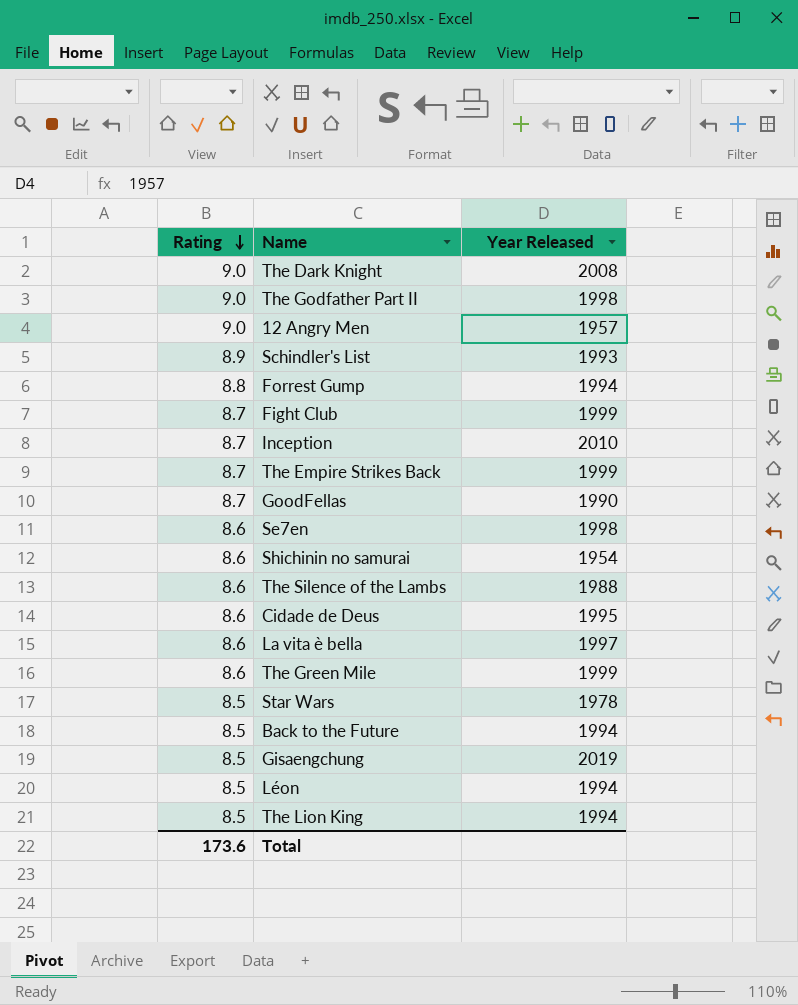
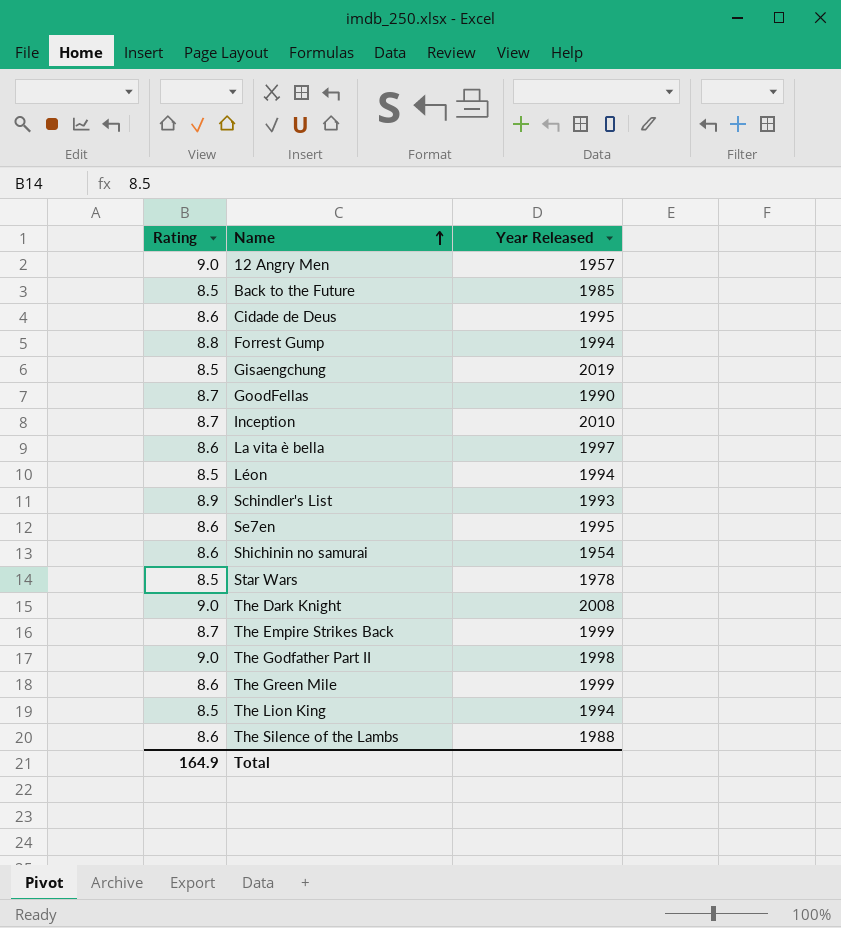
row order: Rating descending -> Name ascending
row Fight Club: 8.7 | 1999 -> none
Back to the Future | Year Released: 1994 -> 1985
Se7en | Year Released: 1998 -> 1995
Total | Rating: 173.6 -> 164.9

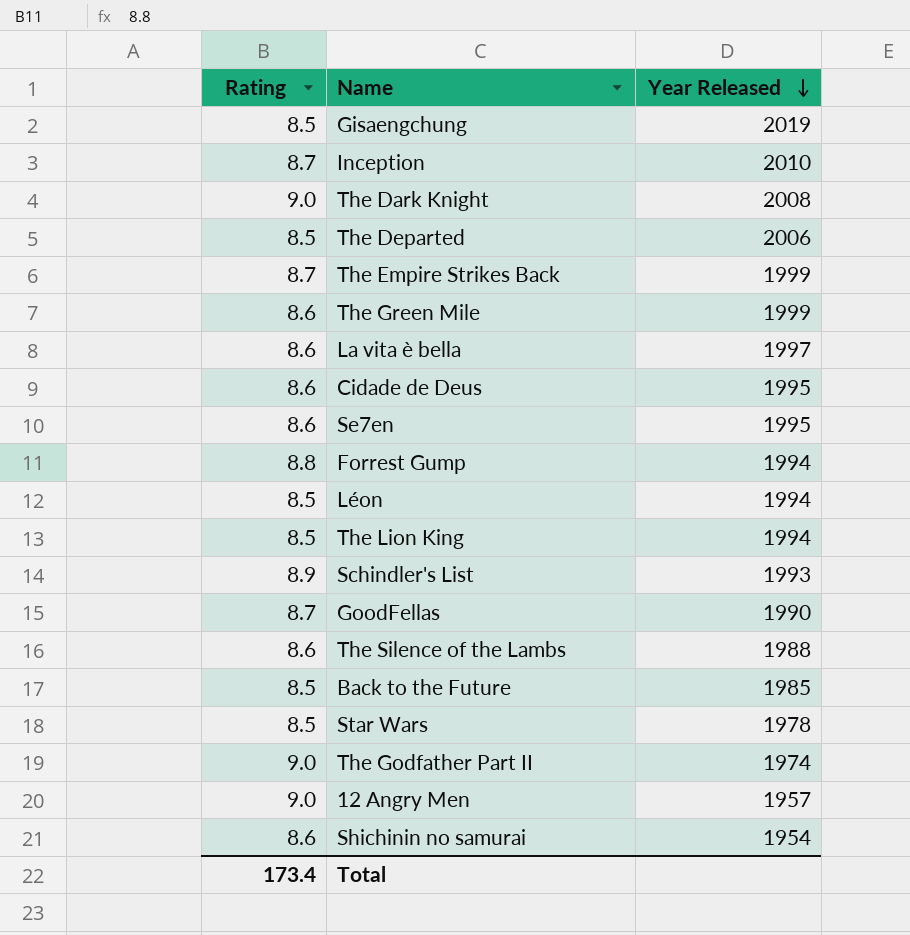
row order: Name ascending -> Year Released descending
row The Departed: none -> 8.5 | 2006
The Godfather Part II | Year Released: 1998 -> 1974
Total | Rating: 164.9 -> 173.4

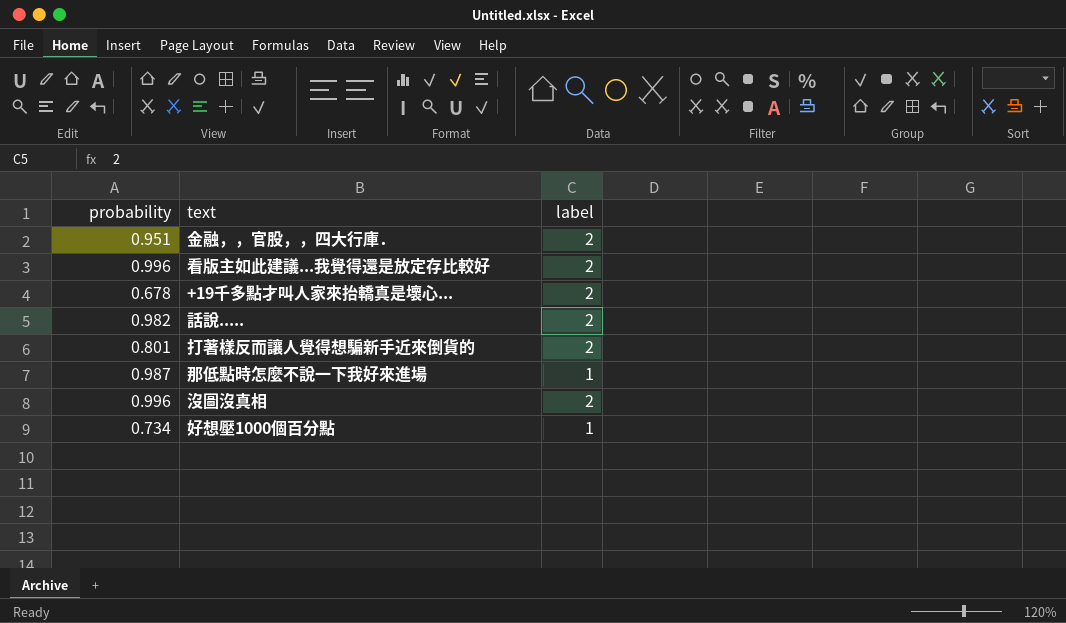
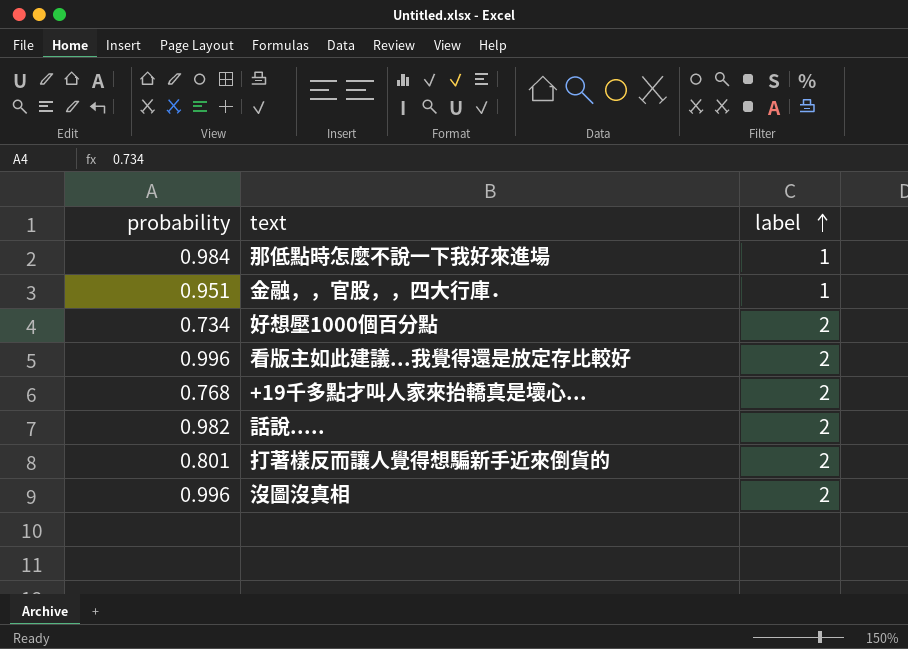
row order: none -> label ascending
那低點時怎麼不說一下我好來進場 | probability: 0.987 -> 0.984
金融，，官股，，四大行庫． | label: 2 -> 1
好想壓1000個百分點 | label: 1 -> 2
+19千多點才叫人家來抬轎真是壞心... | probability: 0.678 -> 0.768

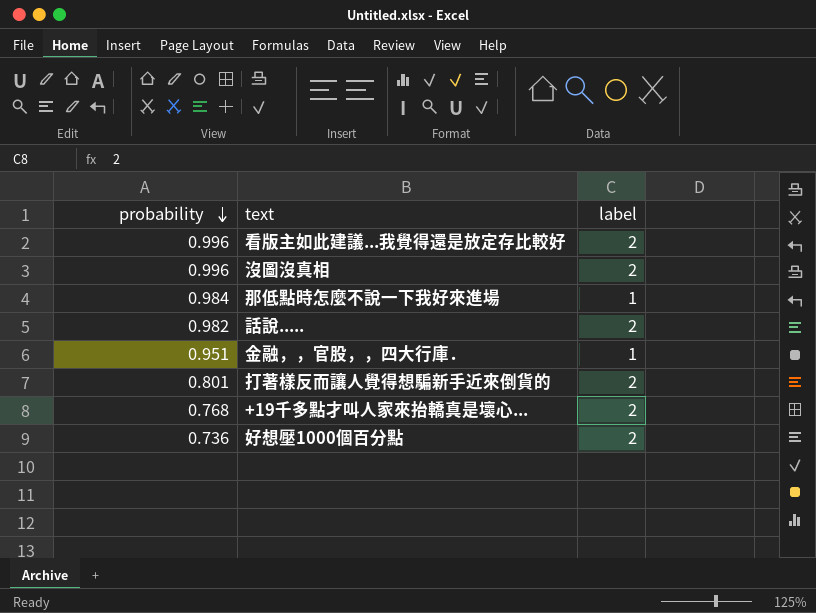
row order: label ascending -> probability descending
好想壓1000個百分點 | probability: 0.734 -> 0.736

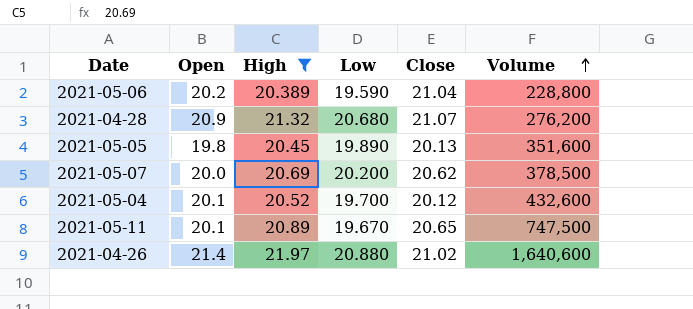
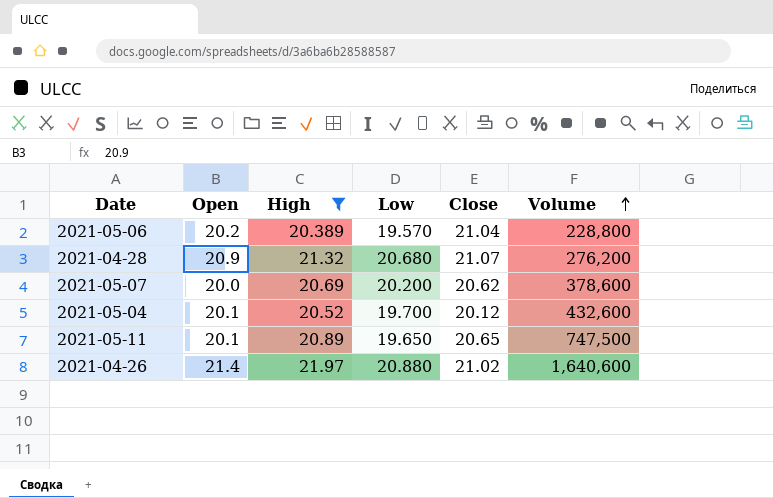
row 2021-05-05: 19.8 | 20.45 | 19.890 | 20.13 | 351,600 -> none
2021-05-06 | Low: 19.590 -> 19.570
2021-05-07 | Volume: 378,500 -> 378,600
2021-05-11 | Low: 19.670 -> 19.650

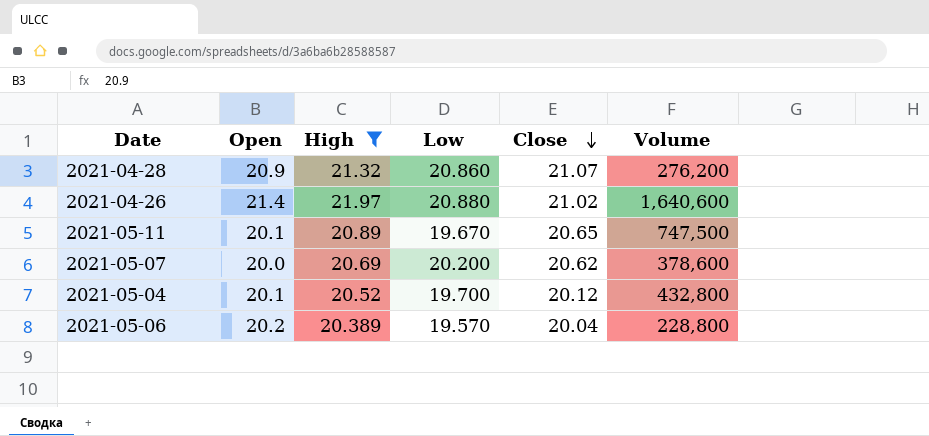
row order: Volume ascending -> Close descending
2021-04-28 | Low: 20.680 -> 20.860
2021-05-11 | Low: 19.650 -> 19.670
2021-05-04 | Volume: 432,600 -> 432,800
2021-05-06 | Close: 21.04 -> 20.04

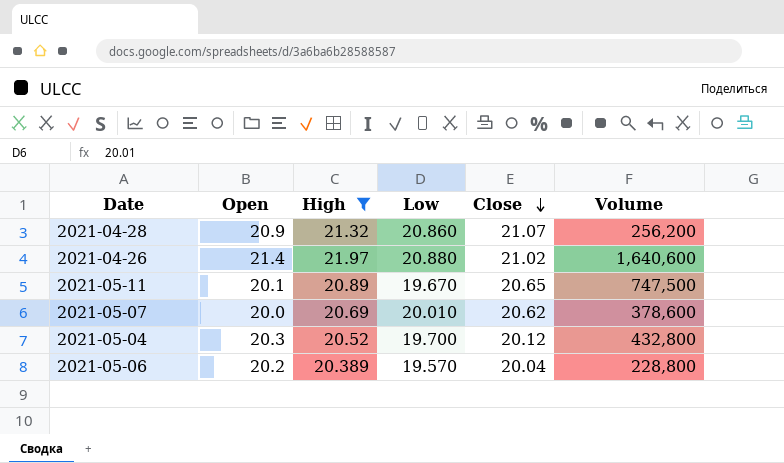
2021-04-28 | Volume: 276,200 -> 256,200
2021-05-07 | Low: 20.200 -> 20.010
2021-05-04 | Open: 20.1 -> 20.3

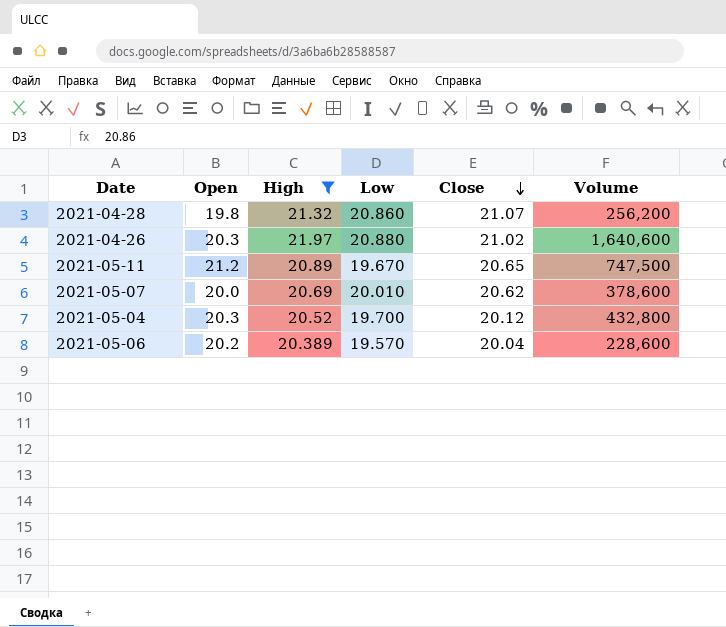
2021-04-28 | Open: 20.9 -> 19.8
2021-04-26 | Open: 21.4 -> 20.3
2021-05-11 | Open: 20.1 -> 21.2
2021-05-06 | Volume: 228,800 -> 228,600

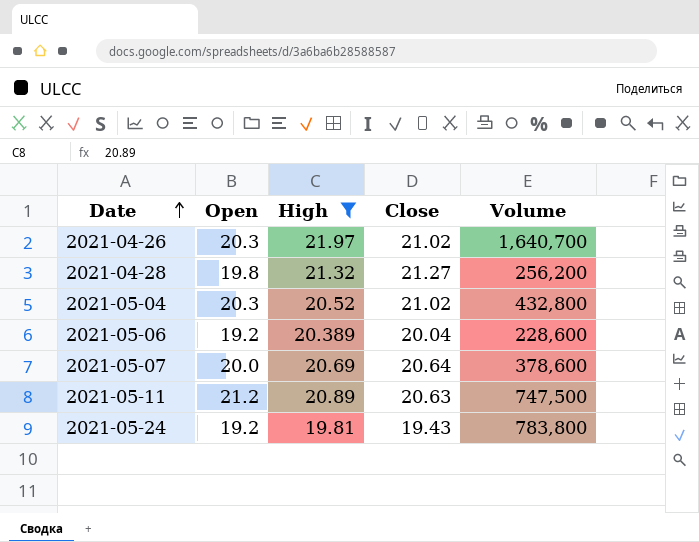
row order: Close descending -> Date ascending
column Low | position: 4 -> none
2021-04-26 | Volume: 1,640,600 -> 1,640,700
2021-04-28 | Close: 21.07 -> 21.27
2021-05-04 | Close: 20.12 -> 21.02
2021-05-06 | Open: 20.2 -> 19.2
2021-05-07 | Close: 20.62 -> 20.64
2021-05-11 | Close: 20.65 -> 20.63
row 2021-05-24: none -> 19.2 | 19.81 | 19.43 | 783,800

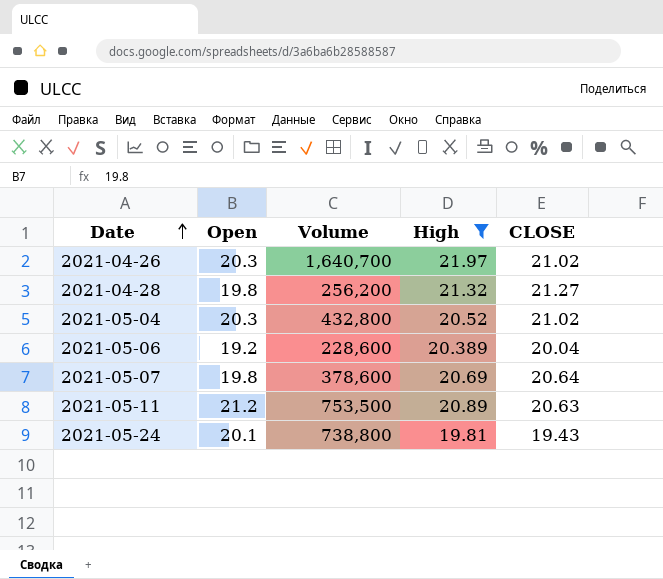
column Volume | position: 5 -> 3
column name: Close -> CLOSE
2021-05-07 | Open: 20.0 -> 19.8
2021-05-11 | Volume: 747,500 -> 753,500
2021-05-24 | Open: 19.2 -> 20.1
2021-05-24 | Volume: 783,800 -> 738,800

WHAT NEEDS TO BE DONE ->
If a record holds a picture, leave that picture out; retype everything else exactly.

SOLUTION BELOW ->
row order: Rating descending -> Name ascending
row Fight Club: 8.7 | 1999 -> none
Back to the Future | Year Released: 1994 -> 1985
Se7en | Year Released: 1998 -> 1995
Total | Rating: 173.6 -> 164.9

row order: Name ascending -> Year Released descending
row The Departed: none -> 8.5 | 2006
The Godfather Part II | Year Released: 1998 -> 1974
Total | Rating: 164.9 -> 173.4

row order: none -> label ascending
那低點時怎麼不說一下我好來進場 | probability: 0.987 -> 0.984
金融，，官股，，四大行庫． | label: 2 -> 1
好想壓1000個百分點 | label: 1 -> 2
+19千多點才叫人家來抬轎真是壞心... | probability: 0.678 -> 0.768

row order: label ascending -> probability descending
好想壓1000個百分點 | probability: 0.734 -> 0.736

row 2021-05-05: 19.8 | 20.45 | 19.890 | 20.13 | 351,600 -> none
2021-05-06 | Low: 19.590 -> 19.570
2021-05-07 | Volume: 378,500 -> 378,600
2021-05-11 | Low: 19.670 -> 19.650

row order: Volume ascending -> Close descending
2021-04-28 | Low: 20.680 -> 20.860
2021-05-11 | Low: 19.650 -> 19.670
2021-05-04 | Volume: 432,600 -> 432,800
2021-05-06 | Close: 21.04 -> 20.04

2021-04-28 | Volume: 276,200 -> 256,200
2021-05-07 | Low: 20.200 -> 20.010
2021-05-04 | Open: 20.1 -> 20.3

2021-04-28 | Open: 20.9 -> 19.8
2021-04-26 | Open: 21.4 -> 20.3
2021-05-11 | Open: 20.1 -> 21.2
2021-05-06 | Volume: 228,800 -> 228,600

row order: Close descending -> Date ascending
column Low | position: 4 -> none
2021-04-26 | Volume: 1,640,600 -> 1,640,700
2021-04-28 | Close: 21.07 -> 21.27
2021-05-04 | Close: 20.12 -> 21.02
2021-05-06 | Open: 20.2 -> 19.2
2021-05-07 | Close: 20.62 -> 20.64
2021-05-11 | Close: 20.65 -> 20.63
row 2021-05-24: none -> 19.2 | 19.81 | 19.43 | 783,800

column Volume | position: 5 -> 3
column name: Close -> CLOSE
2021-05-07 | Open: 20.0 -> 19.8
2021-05-11 | Volume: 747,500 -> 753,500
2021-05-24 | Open: 19.2 -> 20.1
2021-05-24 | Volume: 783,800 -> 738,800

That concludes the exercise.